# PETA attacks the betta



## Dawna (Jul 29, 2013)

PETA attacks the Betta | Blog | Practical Fishkeeping

Too many people with too much time sigh


----------



## Diztrbd1 (Apr 21, 2010)

If you were a Betta you might disagree lol I presume you have never seen how Bettas are shipped? The bags are barely bigger than the fish itself. Personally I think Bettas do get the raw end of the deal between that issue and how they are promoted to be happily kept in vases and stupid small bowls or 6x6x6" boxes. I for one am glad to see someone raising a fuss over it. Just my 2 cents

couple pix of how they are usually shipped, for those who didn't know:


















I should add I am speaking as a Betta lover...... not a peta supporter though I kinda agree with them on this topic


----------



## taramin (Aug 18, 2013)

Thread that this arose from if anyone is interested in reading more:

I work for a pet store. This is how betta fish are delivered from the vendor. : pics


----------



## illogic (Oct 20, 2013)

i only bought my betta to get him out of the depressing little bowl they had him in at mr pets lol


----------



## nigerian prince (Mar 8, 2013)

i once considered buying a betta to liberate it, but that would just mean another one would suffer that horrible fate i dont deal with them and peta has a terrible record when it comes to animal rights, look into it, theyre scum of the earth


----------



## Momobobo (Sep 28, 2010)

Well...yeah...what do you want? You can't put a lot in a bigger bag, and if you put every single one in a larger bag the amount of boxes that a petstore would need to pay for to get the same amount would go up. (i.e. Prices of Bettas will go up and people will stop buying from that store (i.e. petstores that order bettas in the current style will get all the business because they are cheaper)) Believe me, people are already shocked and look at me like I just told them their dog died when I tell them a goldfish is $7 or a very nice halfmoon betta is $15-20. Can you imagine if I told them that that LF Thai Betta was $10? It's funny in a way considering I'll pay $10 per polyp for Zoas :lol: People just go for whatever is the cheapest, hell its "just a fish" and "if it dies it dies." 
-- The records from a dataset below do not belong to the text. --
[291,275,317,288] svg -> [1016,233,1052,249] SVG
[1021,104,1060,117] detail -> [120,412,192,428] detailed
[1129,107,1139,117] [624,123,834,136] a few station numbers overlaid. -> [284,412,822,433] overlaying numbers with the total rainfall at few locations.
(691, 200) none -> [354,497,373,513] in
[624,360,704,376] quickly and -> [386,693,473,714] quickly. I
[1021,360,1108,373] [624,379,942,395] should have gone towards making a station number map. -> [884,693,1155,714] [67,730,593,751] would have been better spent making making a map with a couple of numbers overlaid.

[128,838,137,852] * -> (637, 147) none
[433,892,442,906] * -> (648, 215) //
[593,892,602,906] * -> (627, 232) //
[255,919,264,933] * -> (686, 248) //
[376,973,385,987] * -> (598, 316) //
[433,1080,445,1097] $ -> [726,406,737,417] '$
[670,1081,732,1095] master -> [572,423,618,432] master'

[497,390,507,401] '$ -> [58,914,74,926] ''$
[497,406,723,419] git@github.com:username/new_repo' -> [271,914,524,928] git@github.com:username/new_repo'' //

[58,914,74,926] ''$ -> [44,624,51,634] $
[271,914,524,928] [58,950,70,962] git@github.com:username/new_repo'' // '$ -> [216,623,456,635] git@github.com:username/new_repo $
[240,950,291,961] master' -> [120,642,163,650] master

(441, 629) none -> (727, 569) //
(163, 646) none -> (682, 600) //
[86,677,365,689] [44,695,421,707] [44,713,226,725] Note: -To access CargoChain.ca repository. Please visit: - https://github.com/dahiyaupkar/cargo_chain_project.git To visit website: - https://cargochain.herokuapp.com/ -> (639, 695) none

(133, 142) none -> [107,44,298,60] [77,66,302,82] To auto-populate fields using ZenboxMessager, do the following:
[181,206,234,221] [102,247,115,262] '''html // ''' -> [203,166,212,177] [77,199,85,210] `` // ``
I never liked it either (the whole tiny bags and bowl thing), but logistically there really is no other way :\ I do agree that all fish store employees should promote that Bettas do NOT belong in a tiny bowl and deserve larger bowls/tanks with stable conditions. That they are no different from any other fish and deserve good homes...heck, if anything a lot of these guys end up in "homes" worse than those bags 

In my opinion what is worse is the stigma that goldfish can be kept in a bowl. HOLYMOTHEROFNAJKFJAKDBFAKNDJF. It makes me so frustrated when people are so shocked when I say that "You can't do that" and even more shocked when I tell them that that little comet feeder you were planning to get actually grows to 12"! Yeah. No bowl please. Oh and don't forget "I want to get a Pleco to clean my 10 gallon tank."


----------



## niteshift (Mar 10, 2011)

I've always wondered when this would get out, and they Peta would get on board this soon to be runaway train. I personally love the Beta and all fish but until we can convince the Beta to change his nature this will continue, maybe while were trying to convince them to change their nature we can work on hypnotizing them so we can avoid putting in a mild sedative, which serves a purpose. we all know that a sleeping human, dog, cat, horse, elephant, or evan beta breath slower and shallower all the while the heart rate slows allowing us all to use less oxygen which means we can ship them further with less stress and fewer losses. Just don't get me going on the whole fish in vase thing. As I tend to lose it. ... once again just my 2cents


----------



## Vancitycam (Oct 23, 2012)

It just simply boils down to ignorance all around. Just my .02 and I can't afford to contribute any more  love the fish though.


----------



## Rockman (May 19, 2013)

PETA is insane; no question there. If you read the fish articles on PETA's website you can tell they were written by someone who 'has had a pet fish'; rather than a serious aquarist. It's a bit concerning really; as some of their advice could actually result in animal cruelty in some cases.

However, I do kind of agree with them on the Betta front. They're one of the worst off fish in the hobby. There are lots of places I refuse to buy from because of how they keep their fighter fish. It's good to bring attention to the fact that you do need a properly sized, heated, and filtered tank to keep bettas.


----------